Web document revisions
____________________

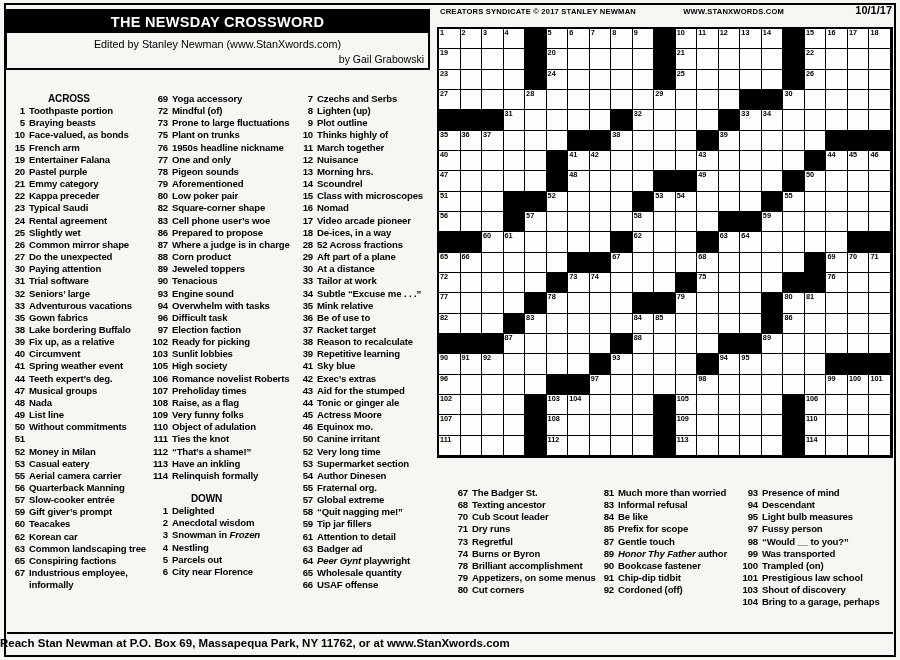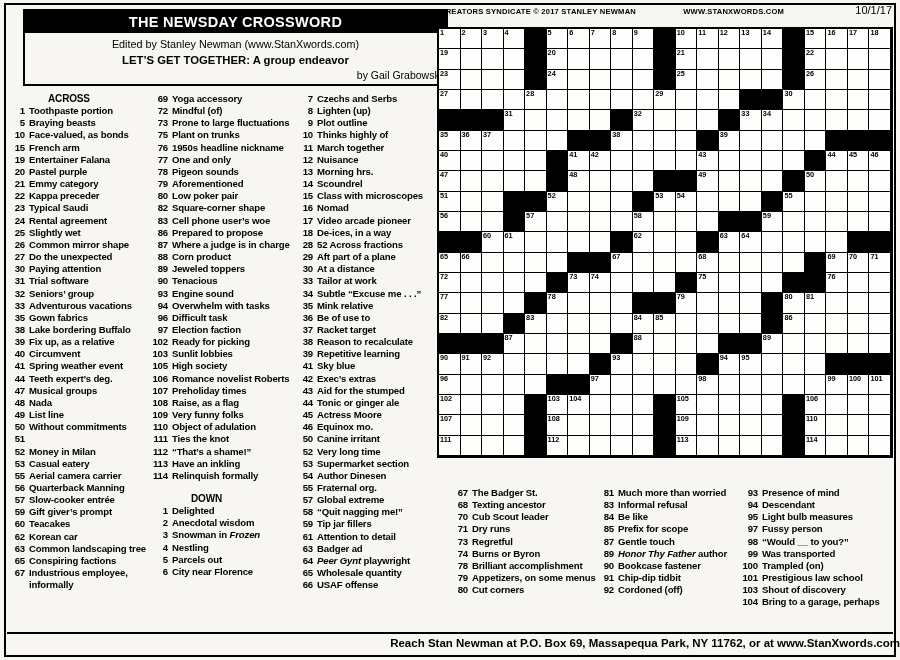"10/1/17" .masthead .date { font-weight: 400 -> 700 }
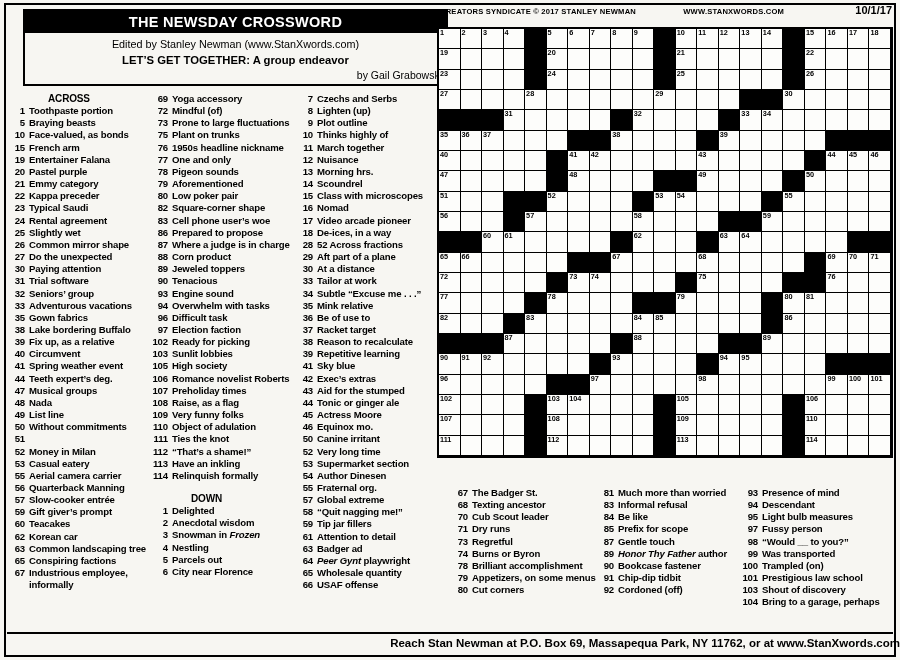"THE NEWSDAY CROSSWORD" .header-box { left: 23px -> 5px }
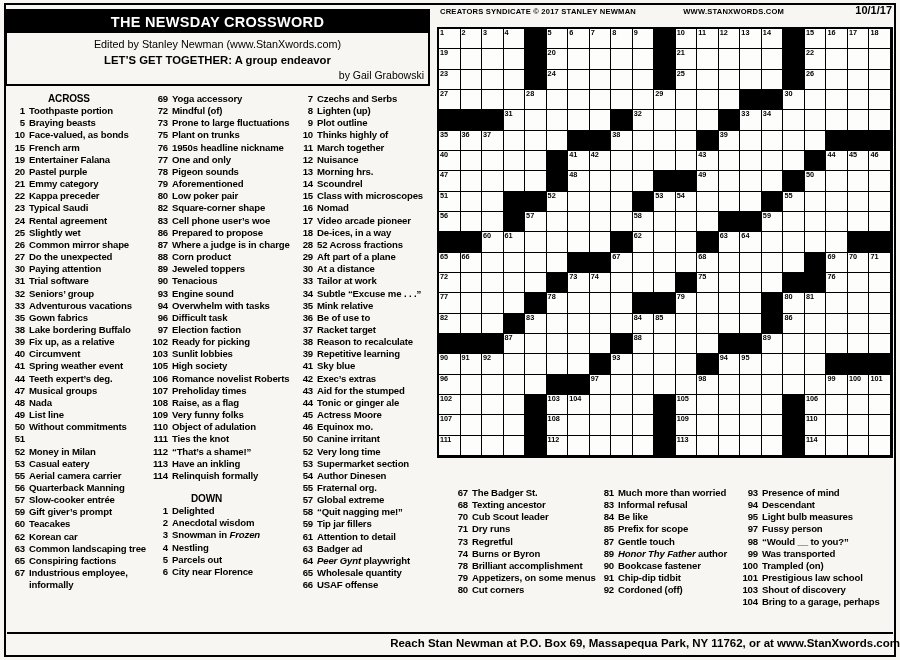"LET’S GET TOGETHER: A group" div.hl-theme { html: <div>LET’S GET TOGETHER: A group endeavor</div> -> none }
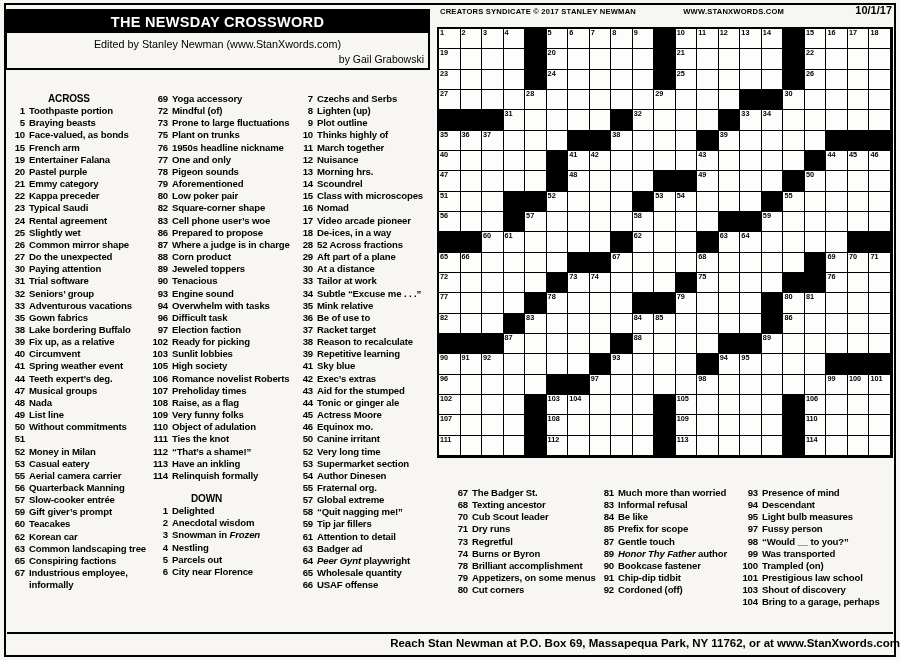"Seniors’ group" span.ct { text: group -> large }
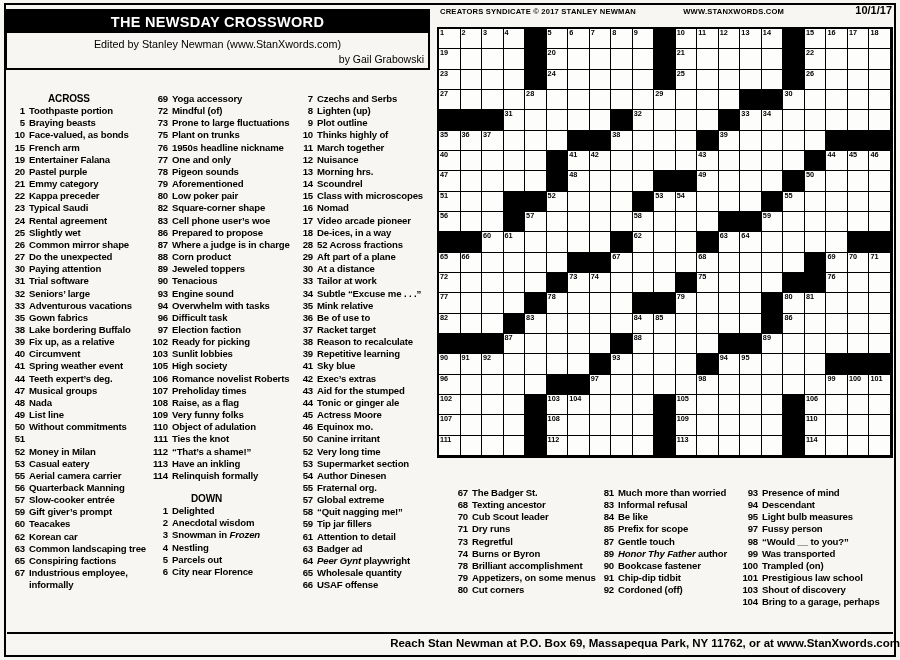"Reach Stan Newman at P.O." .footer { text-align: right -> left }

____________________

● ASSIGNMENT: Nothing but the lines from the one with "text: group ->" through the end of the entries above, both included, should be set down, exactly and without pictures.

● EXERCISE RESULT:
"Seniors’ group" span.ct { text: group -> large }
"Reach Stan Newman at P.O." .footer { text-align: right -> left }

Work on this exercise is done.